*EXERCISE*
Where does "version" appear in the data? Return each line that holds it.
┌─ EXERCISE INPUT
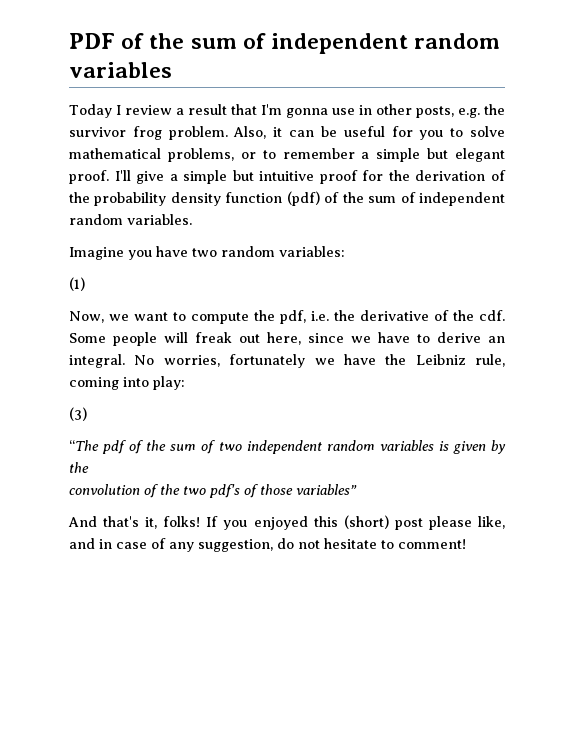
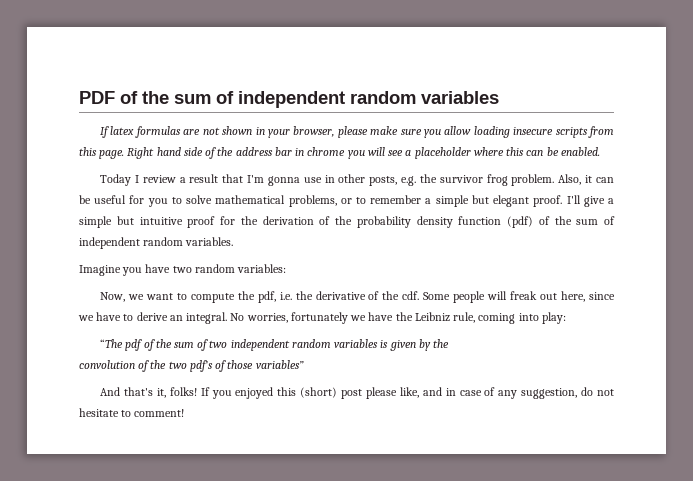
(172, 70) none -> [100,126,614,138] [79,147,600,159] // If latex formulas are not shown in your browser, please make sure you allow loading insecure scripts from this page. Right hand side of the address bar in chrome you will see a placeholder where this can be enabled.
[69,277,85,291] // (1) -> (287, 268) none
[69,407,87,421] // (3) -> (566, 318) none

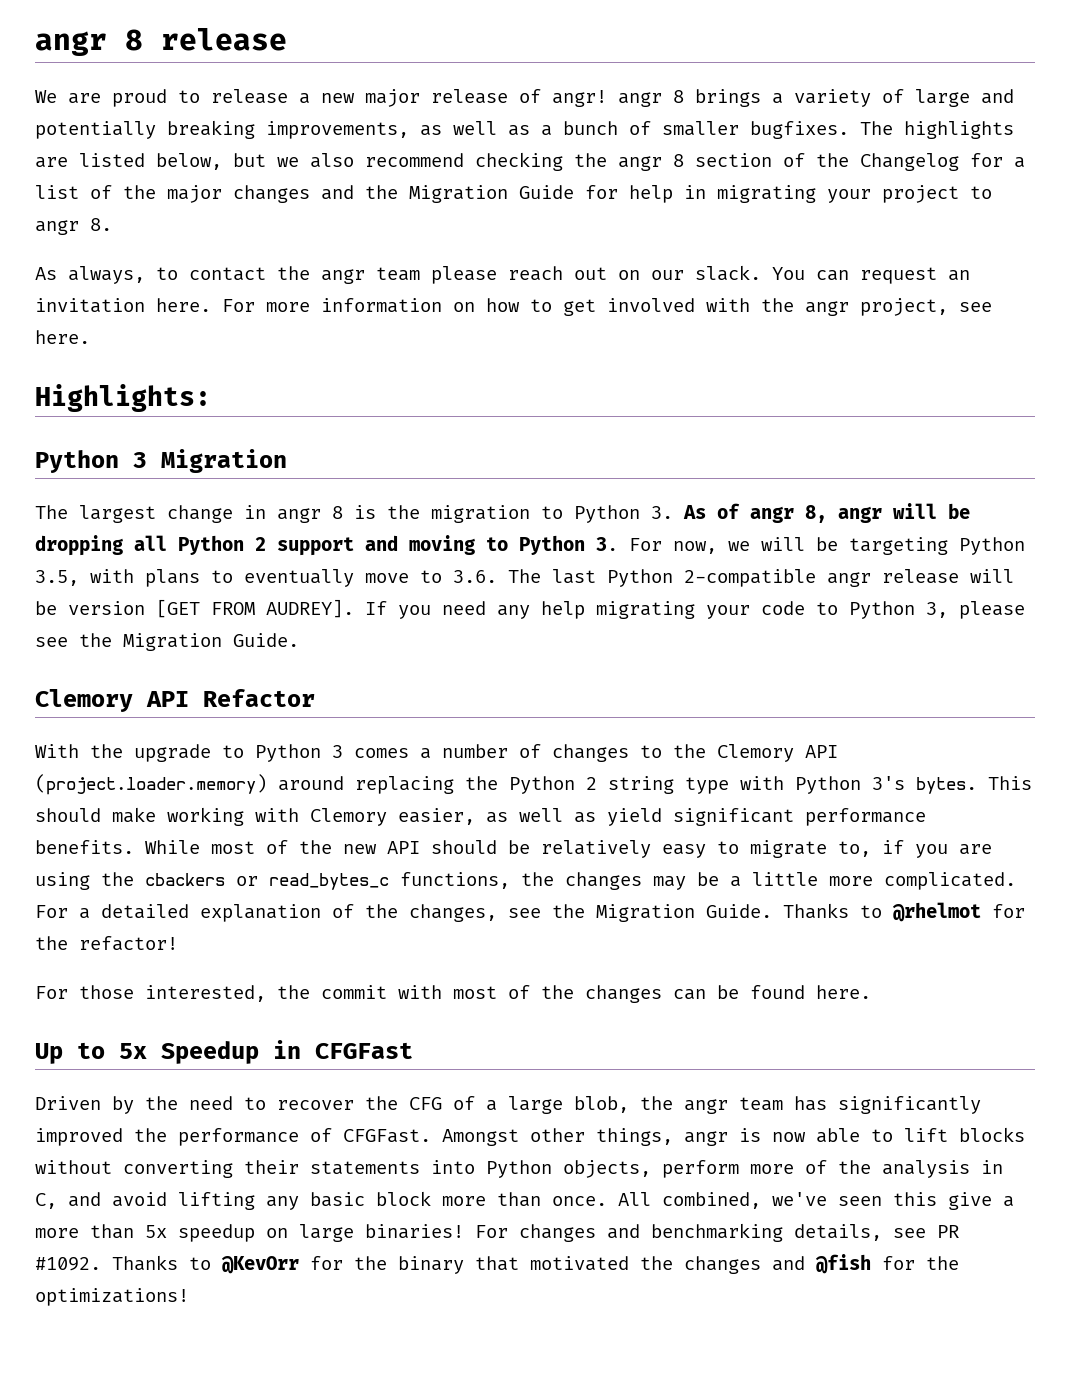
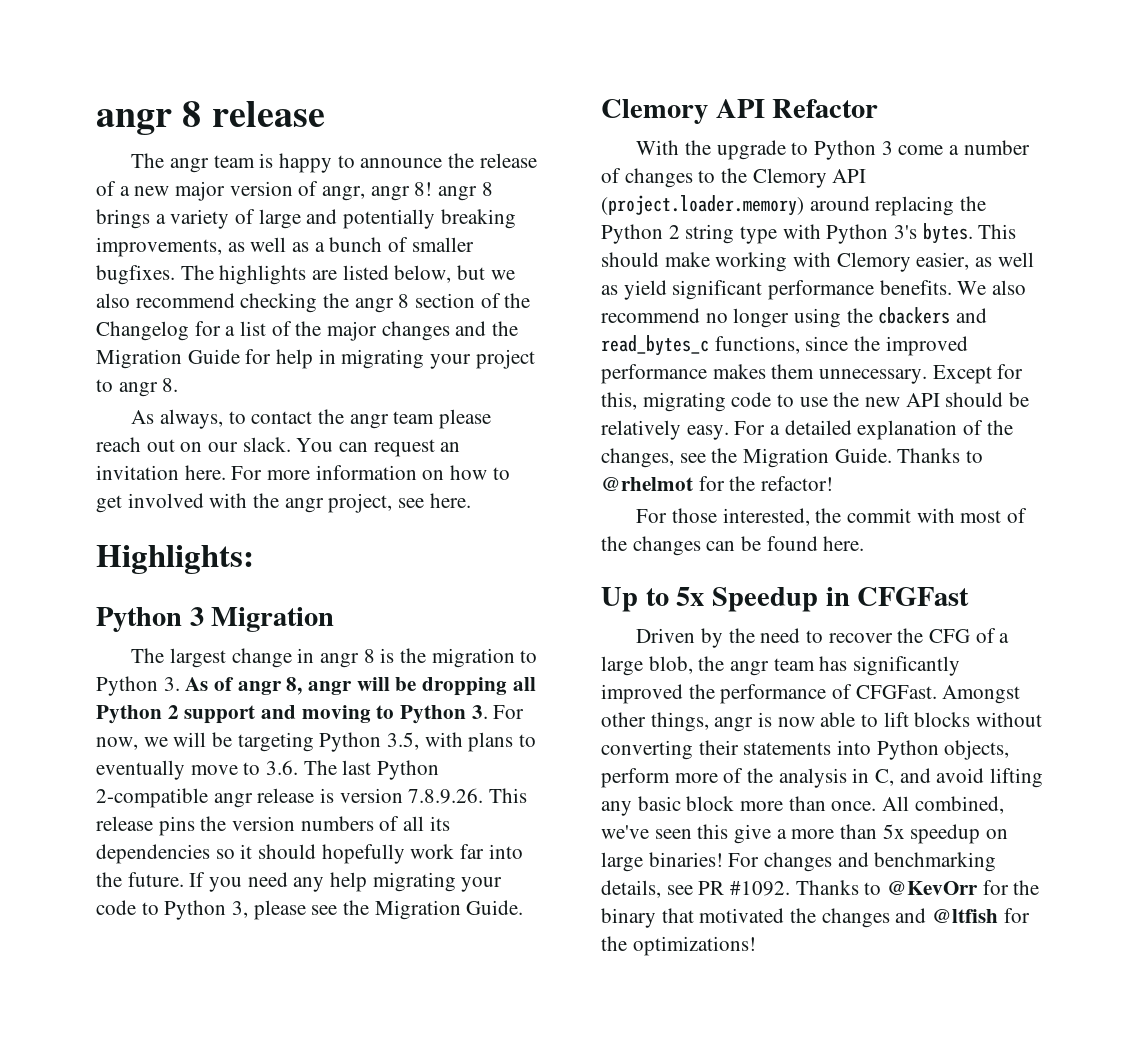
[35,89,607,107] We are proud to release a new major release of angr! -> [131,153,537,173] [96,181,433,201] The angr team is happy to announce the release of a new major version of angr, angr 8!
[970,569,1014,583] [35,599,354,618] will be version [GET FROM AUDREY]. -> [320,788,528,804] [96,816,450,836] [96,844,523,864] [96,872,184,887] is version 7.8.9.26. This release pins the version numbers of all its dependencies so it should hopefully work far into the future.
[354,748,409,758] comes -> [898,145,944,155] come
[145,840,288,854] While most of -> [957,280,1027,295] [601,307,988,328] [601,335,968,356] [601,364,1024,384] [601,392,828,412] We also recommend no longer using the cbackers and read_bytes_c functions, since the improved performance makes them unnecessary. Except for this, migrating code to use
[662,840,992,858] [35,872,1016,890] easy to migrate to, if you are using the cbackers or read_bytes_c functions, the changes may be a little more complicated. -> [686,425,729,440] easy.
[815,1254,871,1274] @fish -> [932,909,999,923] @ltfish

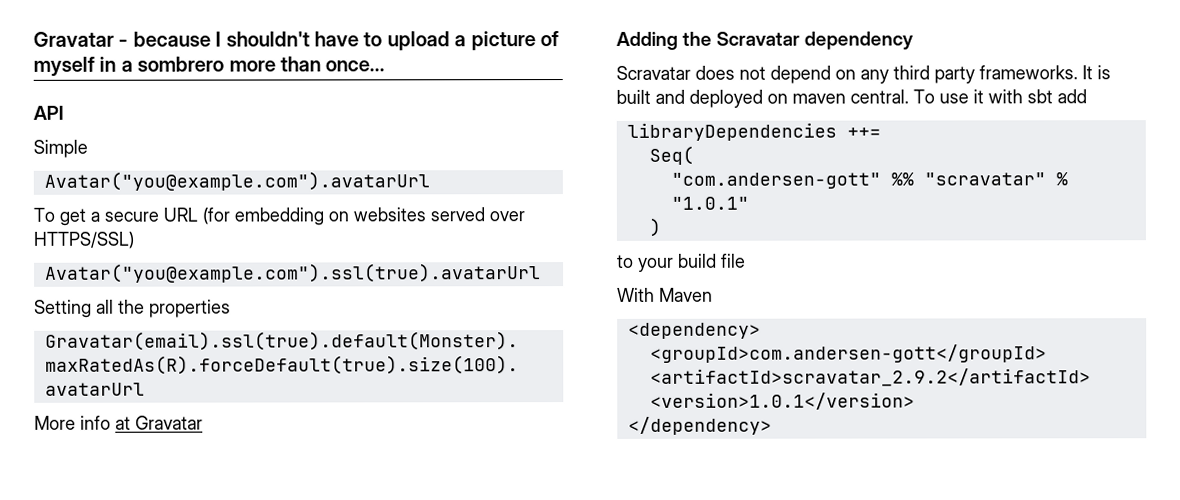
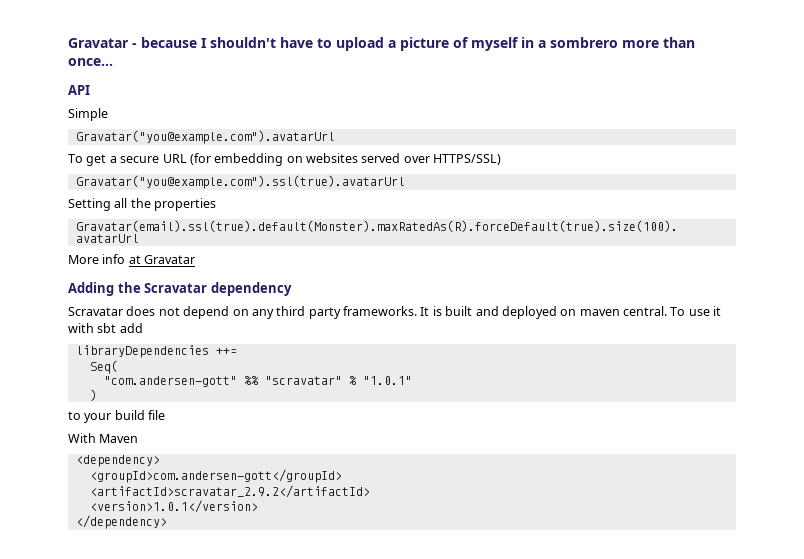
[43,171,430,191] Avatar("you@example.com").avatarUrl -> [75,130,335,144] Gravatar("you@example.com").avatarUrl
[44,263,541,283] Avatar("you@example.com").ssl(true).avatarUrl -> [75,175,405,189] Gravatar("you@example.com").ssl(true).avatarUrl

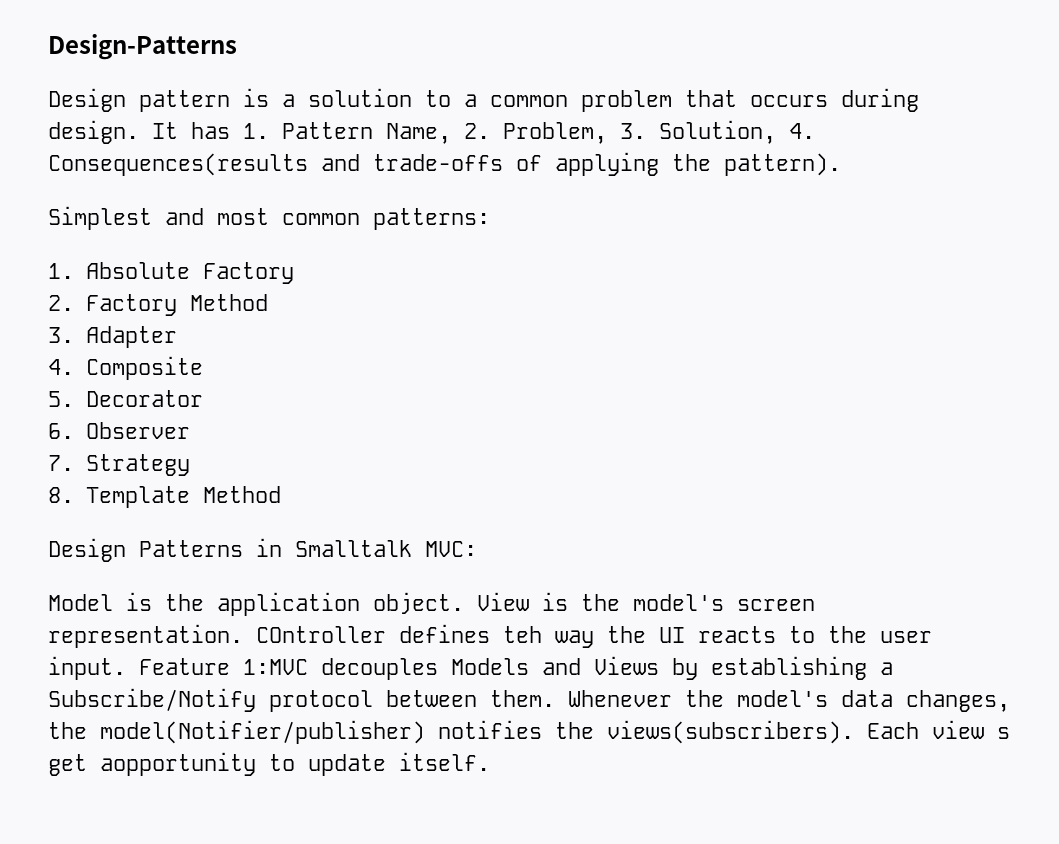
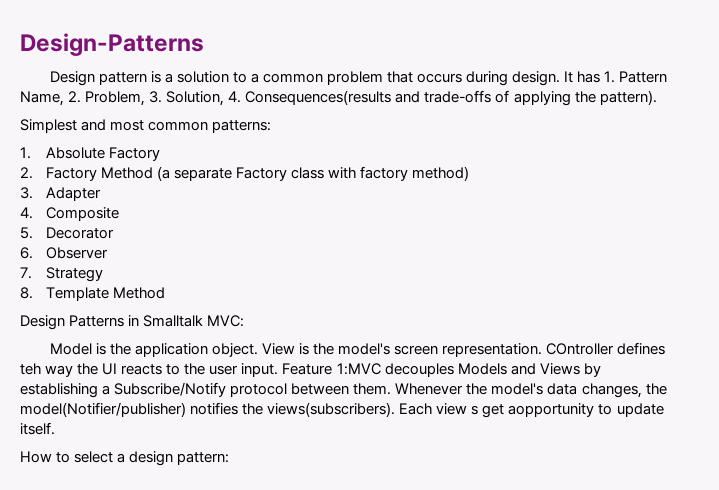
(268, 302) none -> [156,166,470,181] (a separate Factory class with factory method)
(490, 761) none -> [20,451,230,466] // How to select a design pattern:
└─
*REPLY*
[35,89,607,107] We are proud to release a new major release of angr! -> [131,153,537,173] [96,181,433,201] The angr team is happy to announce the release of a new major version of angr, angr 8!
[970,569,1014,583] [35,599,354,618] will be version [GET FROM AUDREY]. -> [320,788,528,804] [96,816,450,836] [96,844,523,864] [96,872,184,887] is version 7.8.9.26. This release pins the version numbers of all its dependencies so it should hopefully work far into the future.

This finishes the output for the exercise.